Aggiunge tuttavia Massimo Suter che è evidenziata “la nostra totale trasparenza in questa campagna elettorale”, e già sul “nostra” insorge qualche dubbio (trasparenza della “GastroTicino” o, “ex post”, della promozione ufficiale del Plr quale beneficiario dei voti?). Poi, uno svarione storico: Massimo Suter si dichiara presidente (vero) “di un’associazione di categoria che da anni vorrebbe un suo rappresentante in Parlamento, tentativo peraltro ripetuto diverse volte negli ultimi 16 anni”. Davvero? A quanti frequentino il Legislativo pare di ricordare, in carne ed ossa e non più tardi di due legislature or sono, Roberto Balemi granconsigliere eletto – vero, fu subentrante; ma sedette nell’emiciclo – con i colori della Lega dei Ticinesi, e di sicuro Roberto Balemi è un esercente con il suo “Contrattempi” a Losone, e di sicuro Roberto Balemi è un associato a “GastroTicino”, tanto che proprio nei locali del suo ristorante – sta scritto sul sito InterNet della “GastroTicino”, elenco degli appuntamenti prossimi – fra due settimane avrà luogo l’assemblea dêgli iscritti nella regione; dunque, “negli ultimi 16 anni” gli esercenti furono rappresentati, con quale vantaggio non si sa ma di sicuro all’interno dell’associazione la cosa si sarà risaputa.

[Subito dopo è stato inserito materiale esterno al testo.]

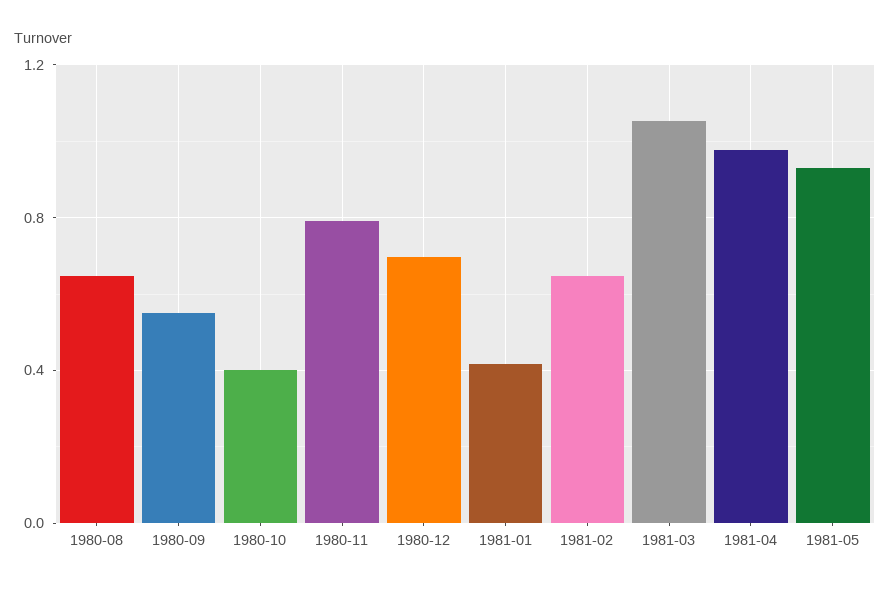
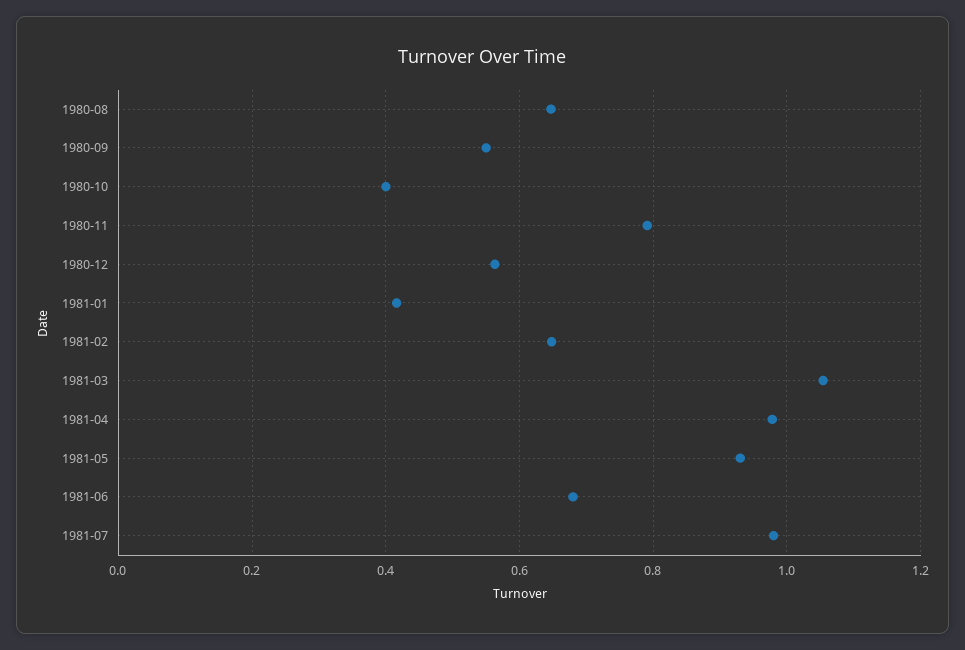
1980-12: 0.7 -> 0.56
1981-06: none -> 0.68
1981-07: none -> 0.98

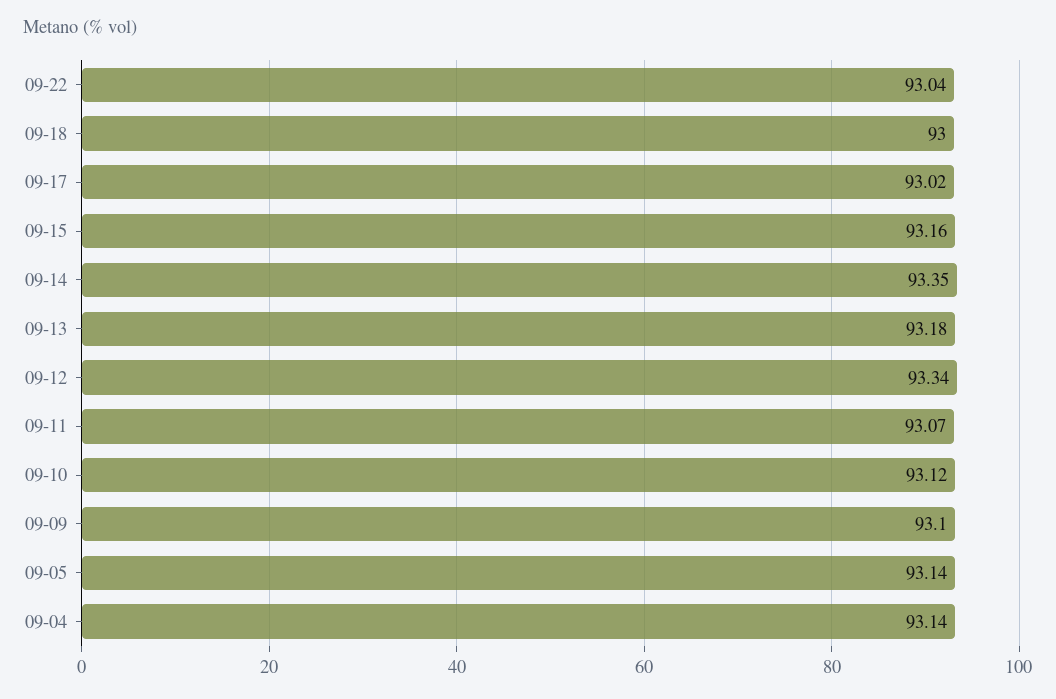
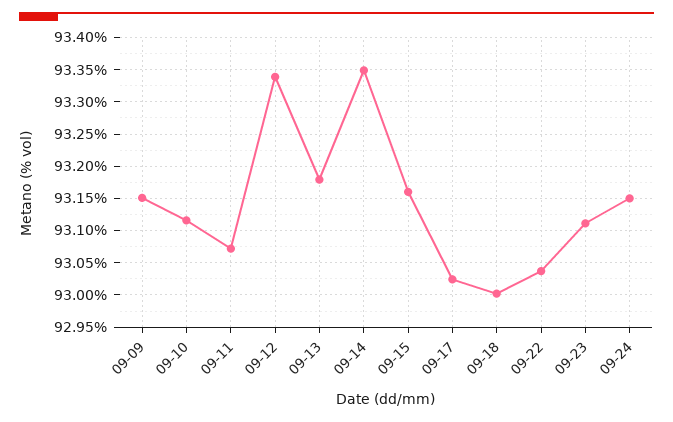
09-09: 93.1 -> 93.15
09-05: 93.14 -> none
09-04: 93.14 -> none
09-23: none -> 93.11
09-24: none -> 93.15

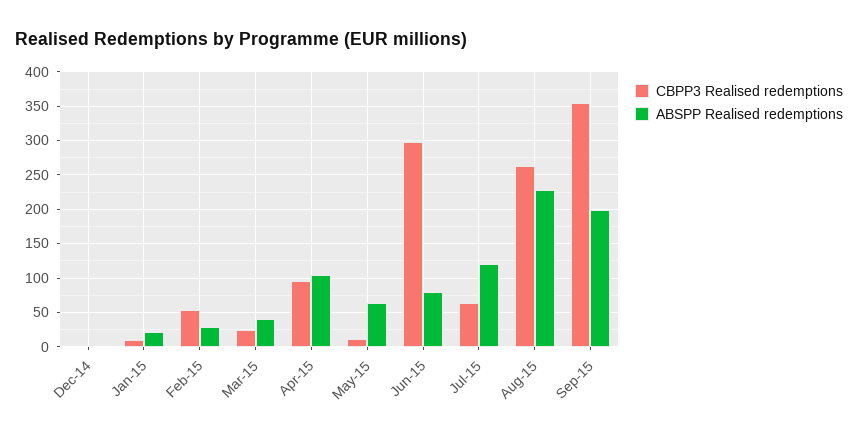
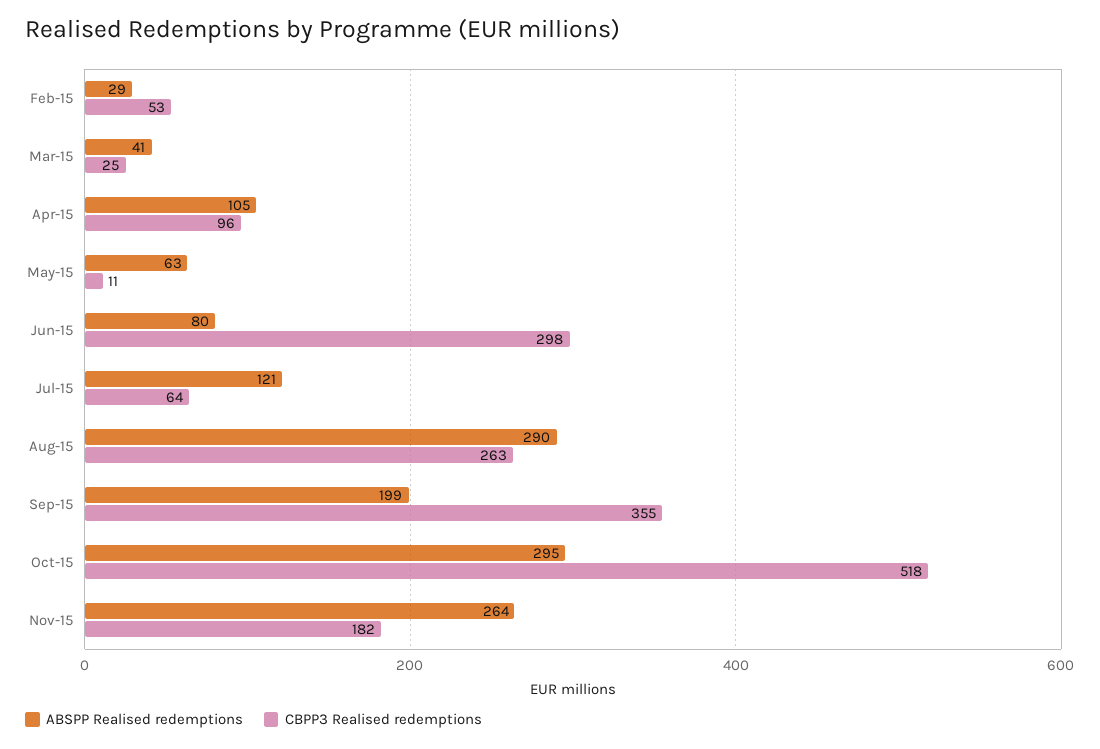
CBPP3 Realised redemptions, Dec-14: 0 -> none
ABSPP Realised redemptions, Dec-14: 0 -> none
CBPP3 Realised redemptions, Jan-15: 10 -> none
ABSPP Realised redemptions, Jan-15: 20 -> none
ABSPP Realised redemptions, Aug-15: 230 -> 290
ABSPP Realised redemptions, Oct-15: none -> 295
CBPP3 Realised redemptions, Oct-15: none -> 518
ABSPP Realised redemptions, Nov-15: none -> 264
CBPP3 Realised redemptions, Nov-15: none -> 182

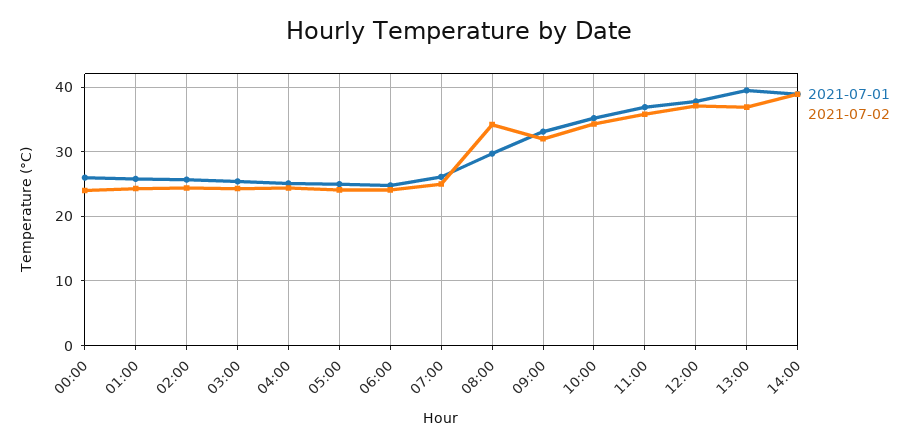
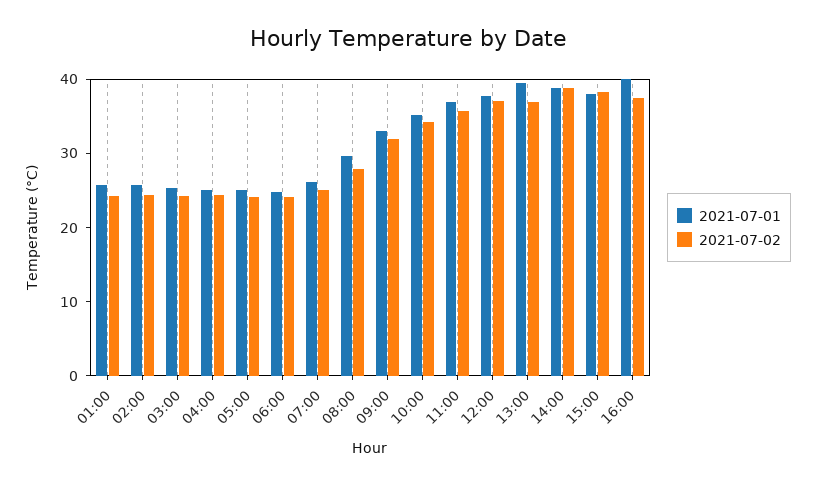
2021-07-01, 00:00: 26 -> none
2021-07-02, 00:00: 24 -> none
2021-07-02, 08:00: 34 -> 28
2021-07-01, 15:00: none -> 38
2021-07-02, 15:00: none -> 38
2021-07-01, 16:00: none -> 40
2021-07-02, 16:00: none -> 38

Ed eccoci al nocciolo della questione: “Per questo esercizio (la sponsorizzazione di una singola candidatura? Improbabile, ndr) è previsto un “fondo politico” presente nei preventivi e nei consuntivi da diversi lustri, regolarmente avallato dai vari gremi associativi; fondo presente anche a livello federale, e prelevato in percentuale dalla tassa di adesione”. Appunto: denari a destinazione non chiara; perlomeno, non chiara a tutti. Tale da suscitare interrogativi è anche la chiosa: “Per poter essere candidato – così rivela Massimo Suter, sorprendente per candore – bisogna essere iscritti ad un partito politico”; non vero, esistono storiche ed ottime candidature di indipendenti (vogliamo tirar fuori una volta ancora il caso di Jacques Ducry?) capaci anche di prendersi vagonate di consensi in più rispetto ai candidati iscritti. Ma andiamo avanti: “Io sono Plrt, da qui i loghi del partito a cui faccio riferimento”. E chi mai discute sulle scelte politiche personali di Massimo Suter? Le contestazioni sono state di altro tenore: si discute sulle modalità di indirizzo, sulla scelta della candidatura, sulla scelta di una sola candidatura, sulla scelta del presidente quale candidato, sulla scelta di un candidato che in precedente votazione (vedasi sopra) chiuse a fatica sul lato sinistro della classifica interna, e lontano mille miglia da una possibile opzione di approdo per rinunzie di terzi che lo precedevano. Si discute sull’esistenza (sino ad ora, non data; non l’abbiamo tuttavia esclusa) di una base legale che permetta al presidente di far uso dei fondi della “GastroTicino” per quella che è una campagna elettorale sua; si discute sull’opacità del progetto rispetto all’eventuale volontà assembleare (che, se fosse stata espressa, avrebbe condotto Massimo Suter difilato a Palazzo delle Orsoline: 2’000 preferenziali senza concorrenza sono un bottino che lévati).

I fatti, insomma, questi sono e restano. No, non una bella storia, eticamente parlandosi.